Segment Start: Stored data

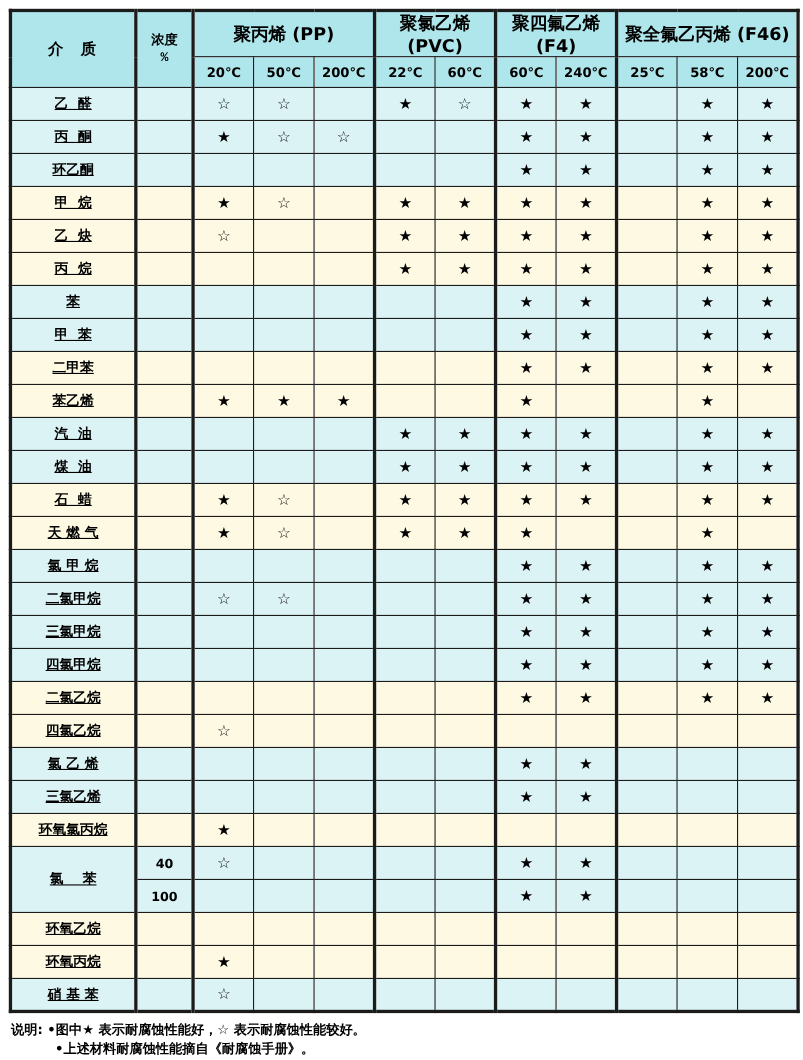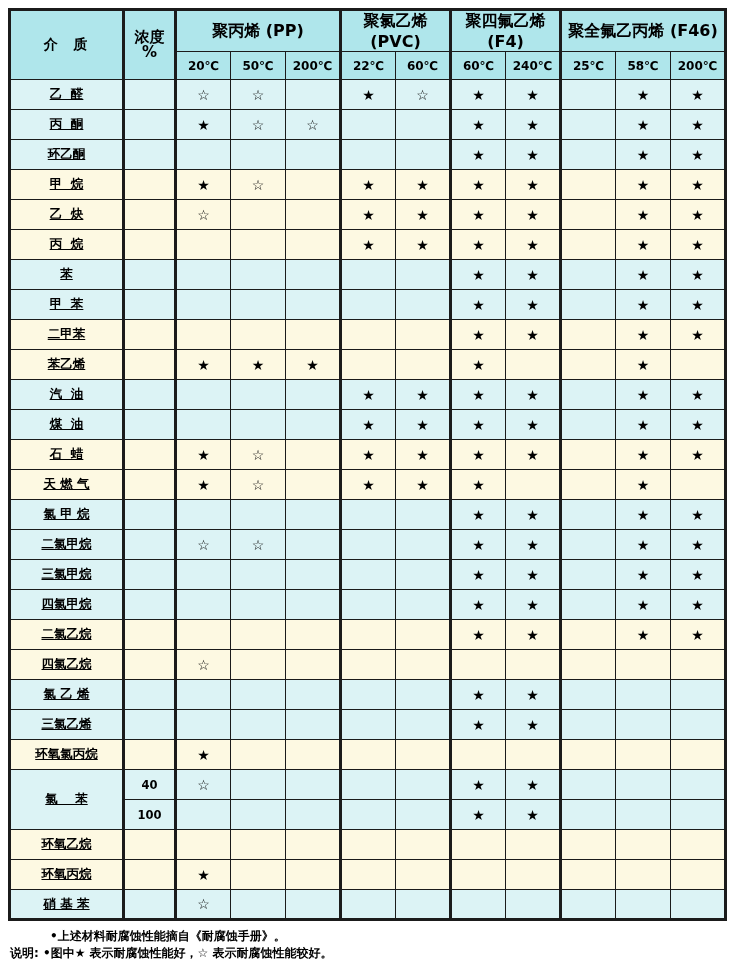"浓度" .conc-head { font-family: none -> Liberation Mono, monospace; font-size: 15px -> 12px }
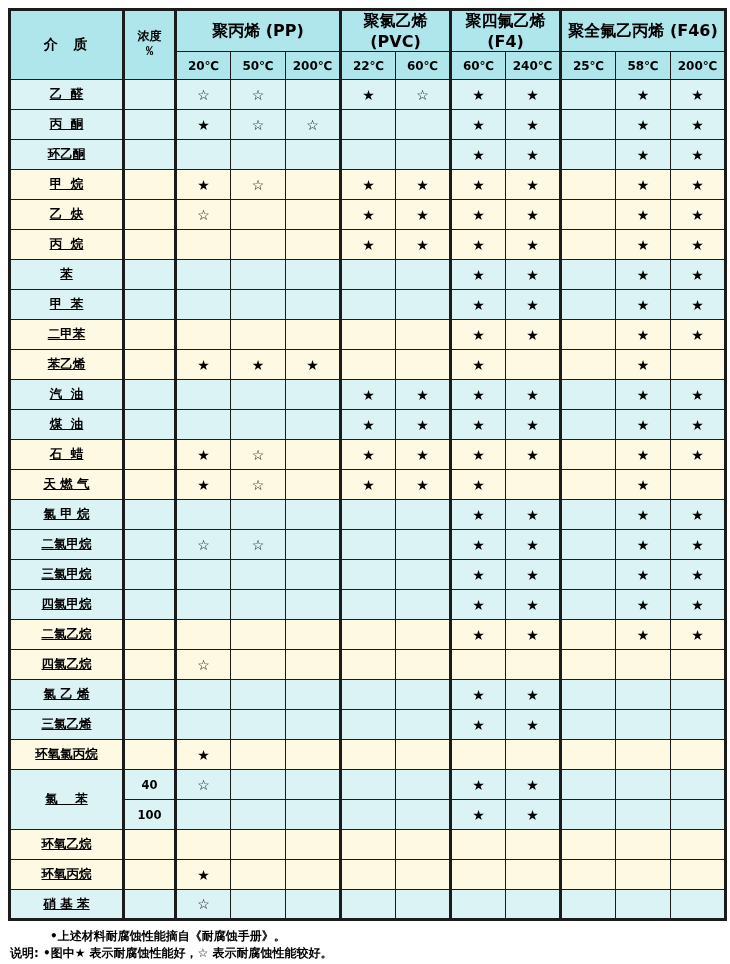"•上述材料耐腐蚀性能摘自《耐腐蚀手册》。" div.note-line { order: before "说明: •图中★ 表示耐腐蚀性能好，☆ 表示耐腐蚀性能较好。" -> after "说明: •图中★ 表示耐腐蚀性能好，☆ 表示耐腐蚀性能较好。" }
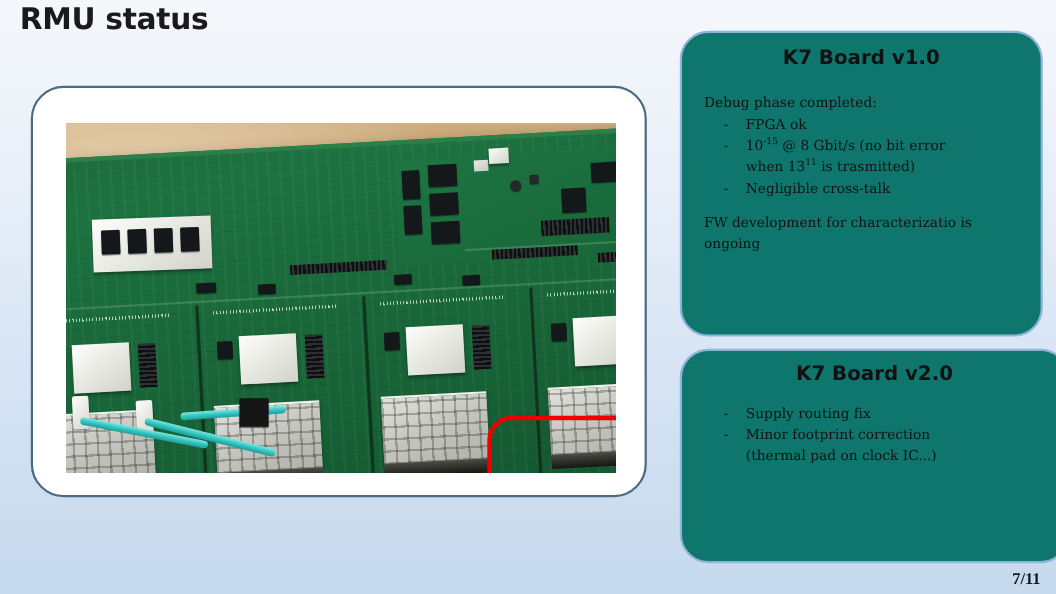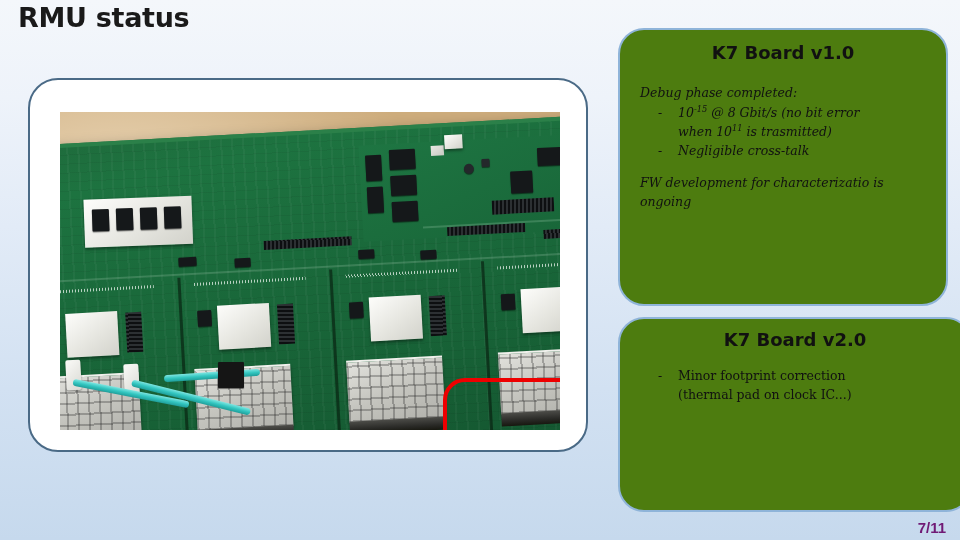"K7 Board v1.0" .info-panel { background: #4d7c0f -> #0f766e }
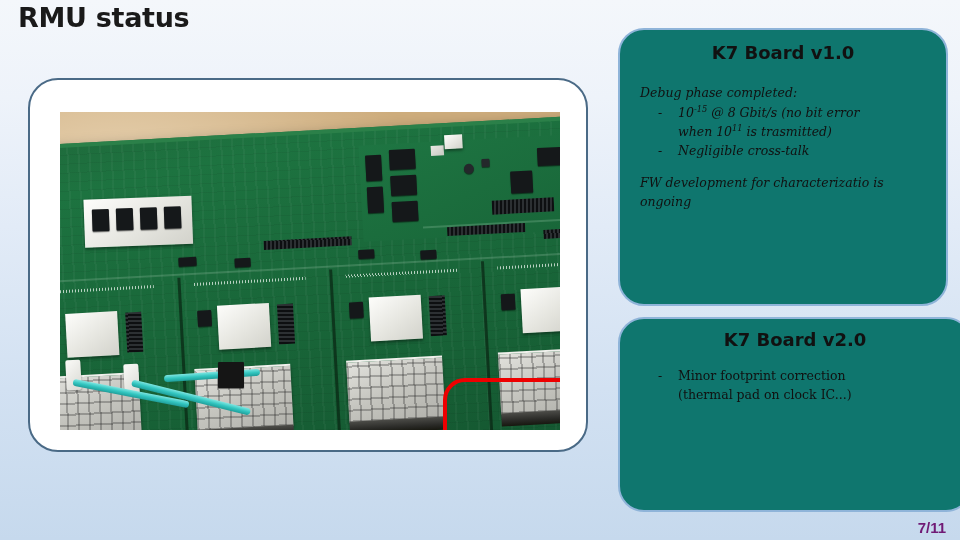"Debug phase completed:" .panel-top .panel-body { font-style: italic -> none }
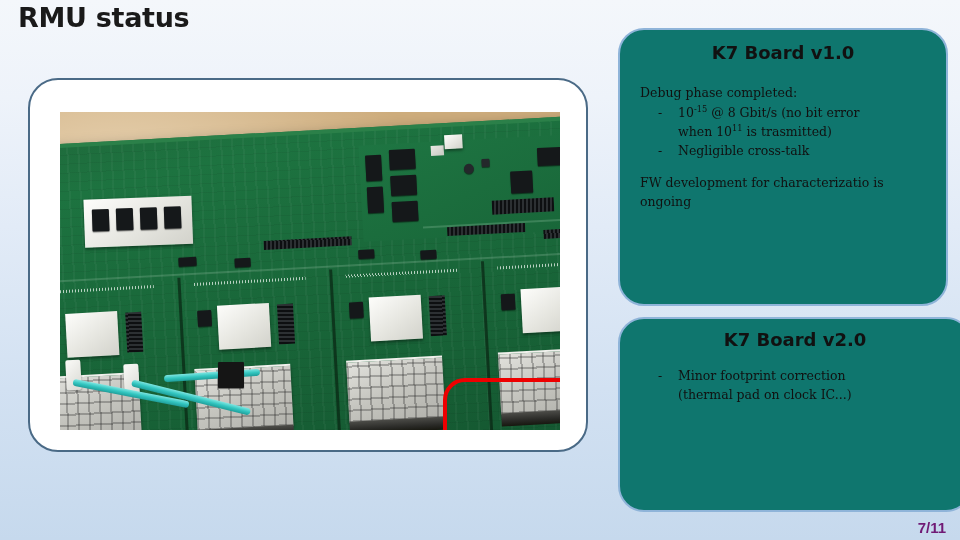"FPGA ok" li { html: none -> <li> <span>FPGA ok</span> </li> }
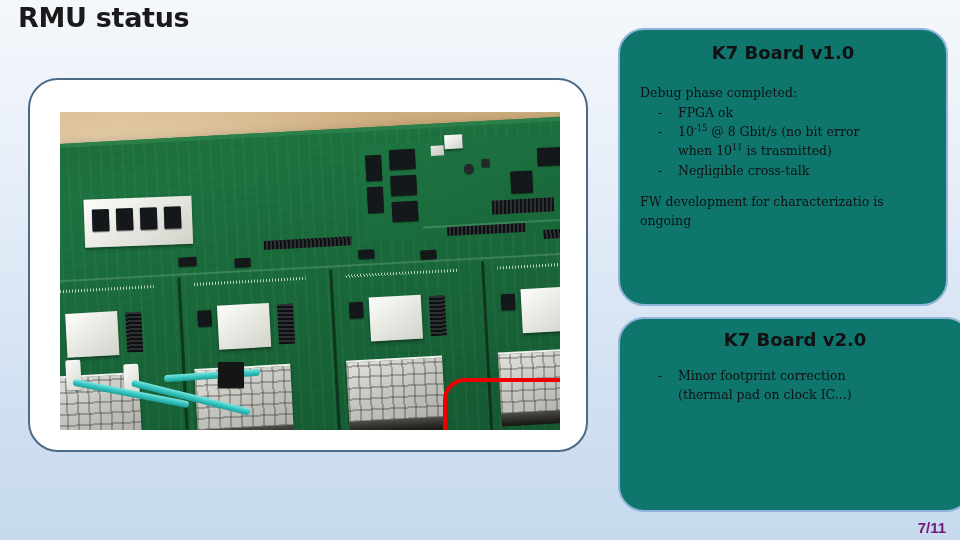"when 10" span { text: 10 -> 13 }
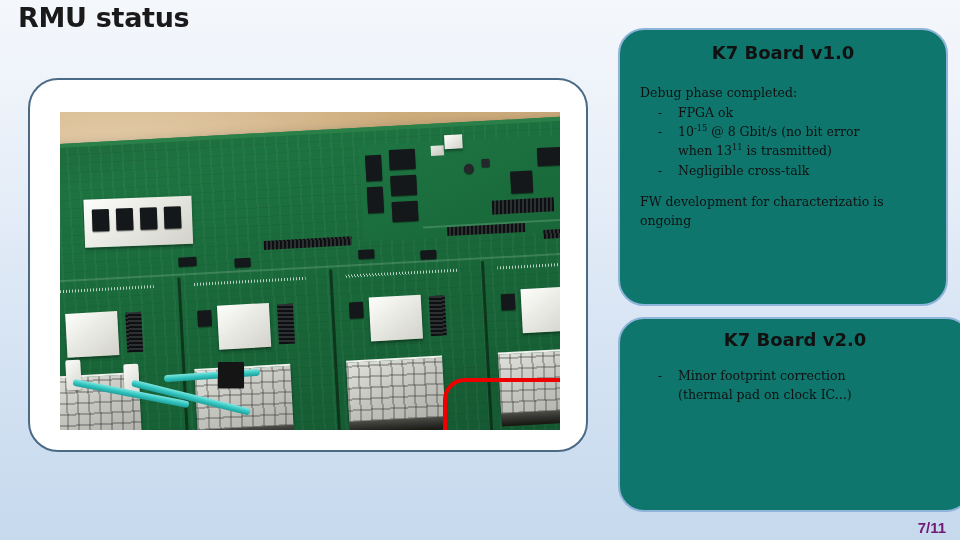"Supply routing fix" li { html: none -> <li> <span>Supply routing fix</span> </li> }
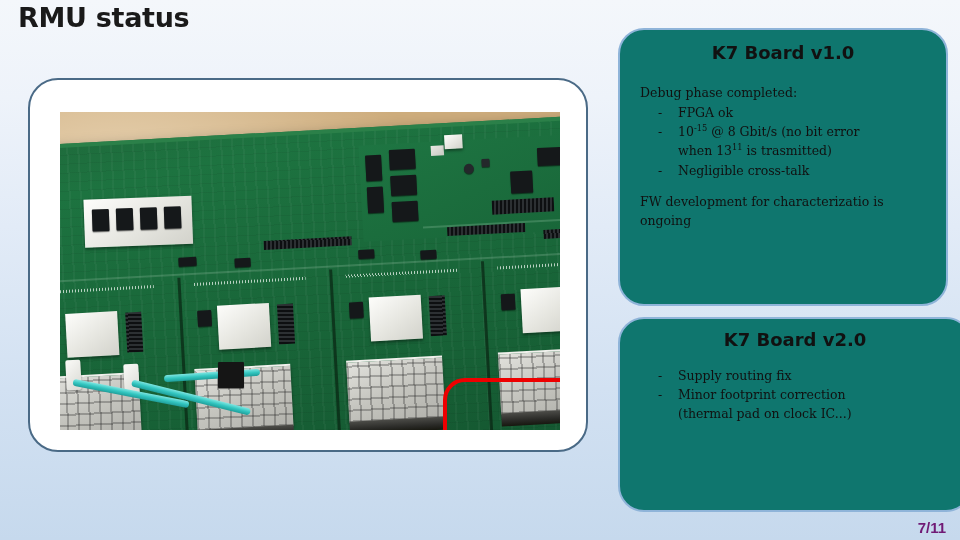"7/11" .page-num { color: #701a75 -> #0f172a; font-family: Liberation Sans, sans-serif -> Liberation Serif, serif }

Segment End: Stored data

— Directions —
I'd like the entries above repeated exactly, but without any of their pictures.

— Result for this task —
"浓度" .conc-head { font-family: none -> Liberation Mono, monospace; font-size: 15px -> 12px }
"•上述材料耐腐蚀性能摘自《耐腐蚀手册》。" div.note-line { order: before "说明: •图中★ 表示耐腐蚀性能好，☆ 表示耐腐蚀性能较好。" -> after "说明: •图中★ 表示耐腐蚀性能好，☆ 表示耐腐蚀性能较好。" }
"K7 Board v1.0" .info-panel { background: #4d7c0f -> #0f766e }
"Debug phase completed:" .panel-top .panel-body { font-style: italic -> none }
"FPGA ok" li { html: none -> <li> <span>FPGA ok</span> </li> }
"when 10" span { text: 10 -> 13 }
"Supply routing fix" li { html: none -> <li> <span>Supply routing fix</span> </li> }
"7/11" .page-num { color: #701a75 -> #0f172a; font-family: Liberation Sans, sans-serif -> Liberation Serif, serif }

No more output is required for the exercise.